What Business Brokers Need to Know About 2026 Jurisdictional Threshold Changes

Federal Trade Commission logo related to jurisdictional thresholds for interlocking directorates

Understanding the Latest Jurisdictional Thresholds for Interlocking Directorates

On January 14, 2026, the Federal Trade Commission (FTC) announced updated jurisdictional thresholds concerning interlocking directorates under Section 8 of the Clayton Act. These modifications are crucial for businesses and brokers operating in competitive markets, as they will dictate new limitations on board memberships within corporations.

The revised thresholds mark a significant change: for 2026, the funds triggering prohibitions on certain interlocking memberships are now set at $54,402,000 for Section 8(a)(1) and $5,440,200 for Section 8(a)(2)(A). These thresholds aim to ensure that competitive practices are upheld and monopolistic behavior is reduced.

The FTC’s vote approving these changes was unanimous, showcasing a collective agreement on the necessity to adapt to evolving market conditions. As business brokers, understanding these regulations is imperative. It helps you inform clients accurately about potential conflicts of interest that could arise from interlocking board memberships, which might inadvertently jeopardize their market positioning.

Implications for Business Brokers

As advocates for healthy competition, business brokers must stay vigilant. The updated thresholds will require more thorough vetting of board members and corporate governance structures to prevent any unintended violations of antitrust laws. This shift emphasizes the role of compliance in successful business operations.

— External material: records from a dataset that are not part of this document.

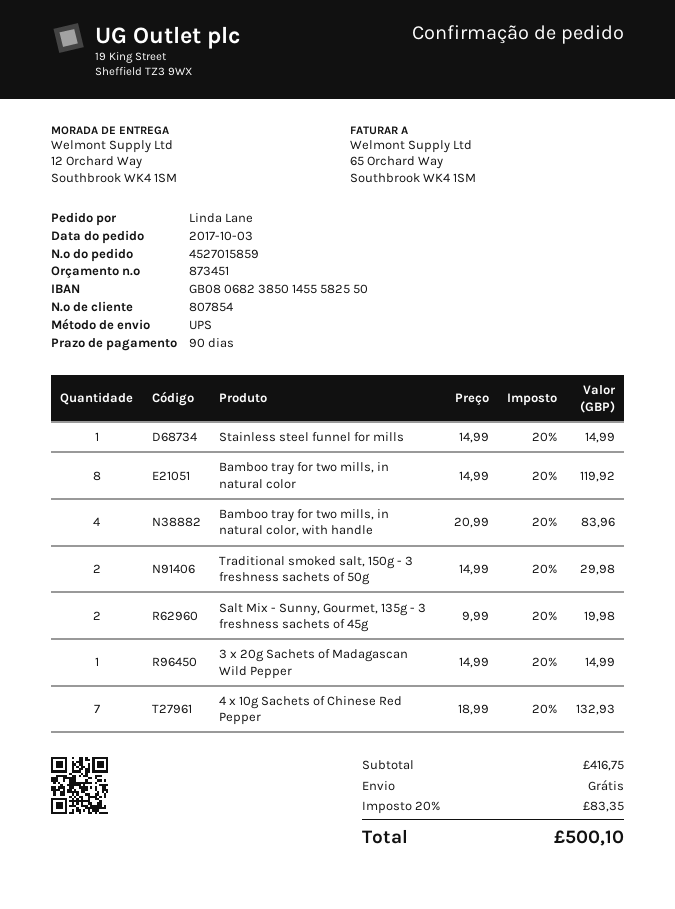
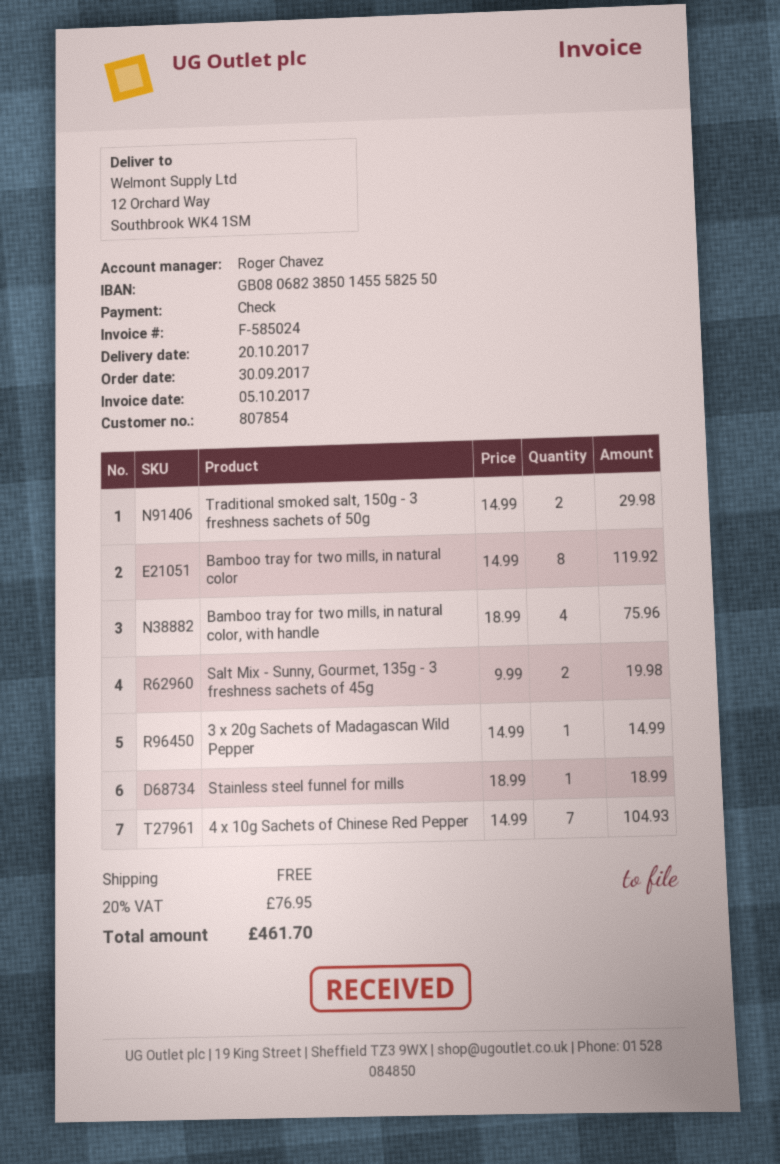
order date: 2017-10-03 -> 2017-09-30
Stainless steel funnel for mills: 1 x 14.99 = 14.99 -> 1 x 18.99 = 18.99
Bamboo tray for two mills, in natural color, with handle: 4 x 20.99 = 83.96 -> 4 x 18.99 = 75.96
4 x 10g Sachets of Chinese Red Pepper: 7 x 18.99 = 132.93 -> 7 x 14.99 = 104.93
tax: 20% = 83.35 -> 20% = 76.95
total: 500.10 -> 461.70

How to Adapt to the New Regulations

To navigate this landscape effectively, brokers should consider continuous education regarding antitrust laws and how they impact transactions. Engaging in workshops or training sessions will not only ensure adherence to these updated guidelines but also reinforce a broker's credibility with clients.

The FTC encourages all stakeholders to stay informed about these changes and their implications through resources available on their website. By keeping abreast of regulatory updates, brokers can better serve their clients by providing strategic advice aligned with compliance needs.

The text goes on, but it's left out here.